From the south terminal in Quito we headed to the town of Latacunga, situated just over 2 hours away. We had been advised to stop there instead of heading straight to Banos, as apparantly there were numerous things to see and do in the area.

Upon arriving in Latacunga we initially felt we may have made a mistake, the town itself seemed a bit dirty and run down, but we headed off to the main plaza, where according to our guide-book we might encounter the few hotels listed.

Latacunga - Parque Vincente Leon, in the centre of town

After asking around we settled on Hotel Cotopaxi, right in front of the main plaza.
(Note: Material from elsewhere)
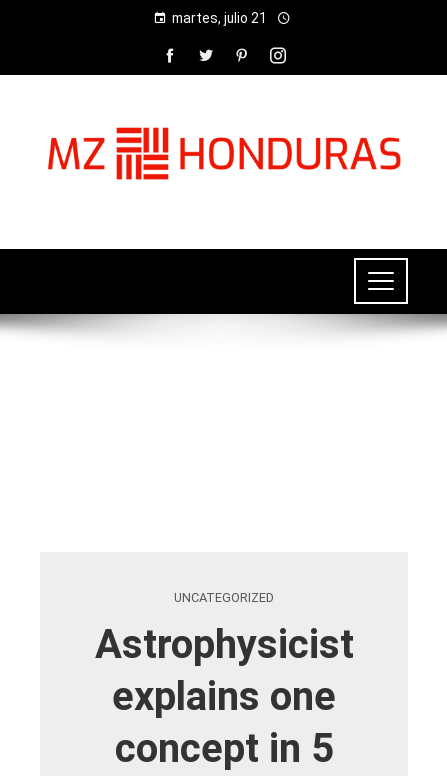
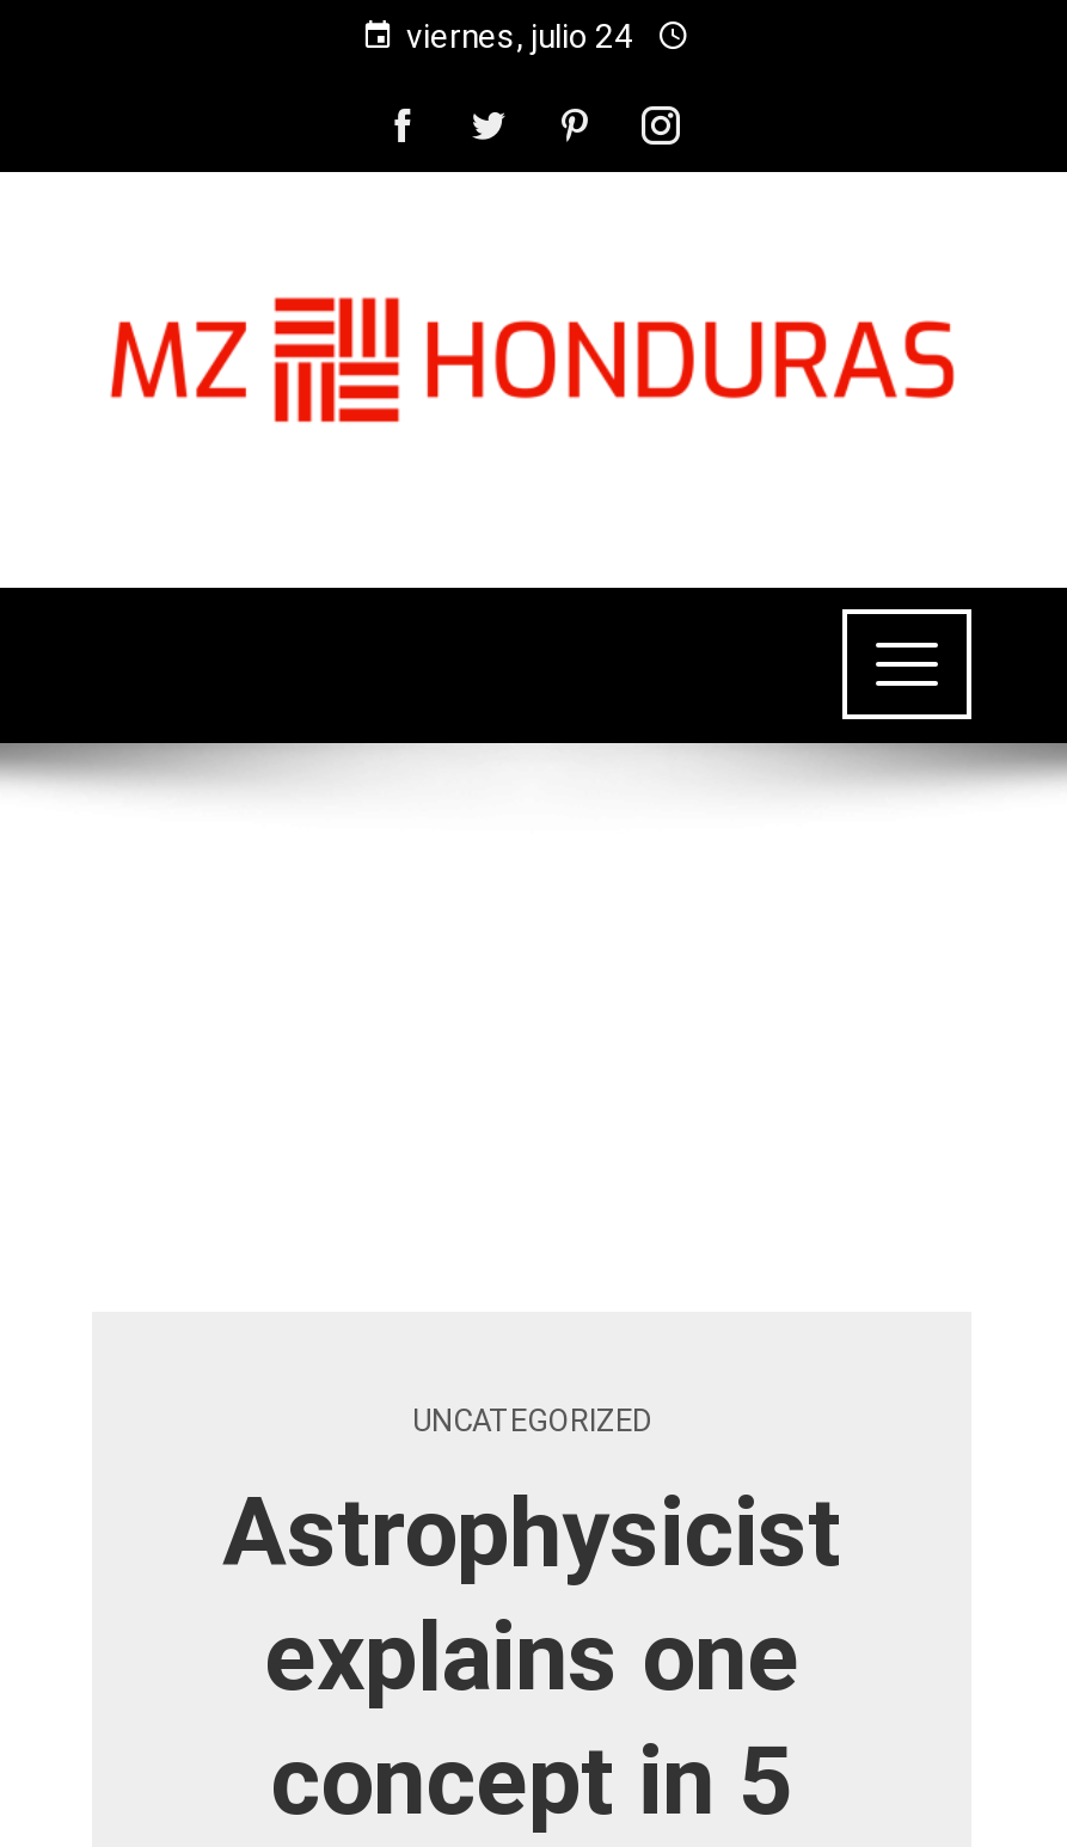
[172,10,266,26] martes, julio 21 -> [406,17,633,55] viernes, julio 24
The hotel offered us a large room and full use of their kitchen, and somehow, despite being a hotel, the rates worked out a fair bit cheaper than the only hostel in town.

The town itself is very quiet, so much so that by 8pm the streets are almost empty, yet unlike other places, the town has a safe feeling and we were not afraid to walk the deserted streets at night.

Latacunga - Parque Vincente Leon at night

When I asked the owner at the hotel why the town was so quiet, they told me that in the last few years they had seen the level of tourists drop. This was sad news to us as the town offers a calm place to recharge your batteries or take up a number of excursions including the ones we chose; climbing the Cotopaxi volcano and taking a day trip to see various villages and the nearby crater lake of Quilotoa.

In our opinion it seems the vast majority of travellers skip Latacunga and head straight to Banos, which has over the last few years gained in popularity. Unfortunately, this seems to have happened at the expense of Latacunga, which is a shame as the town, despite being a little run down, has a warm heart and plenty of opportunities for hikers and explorers!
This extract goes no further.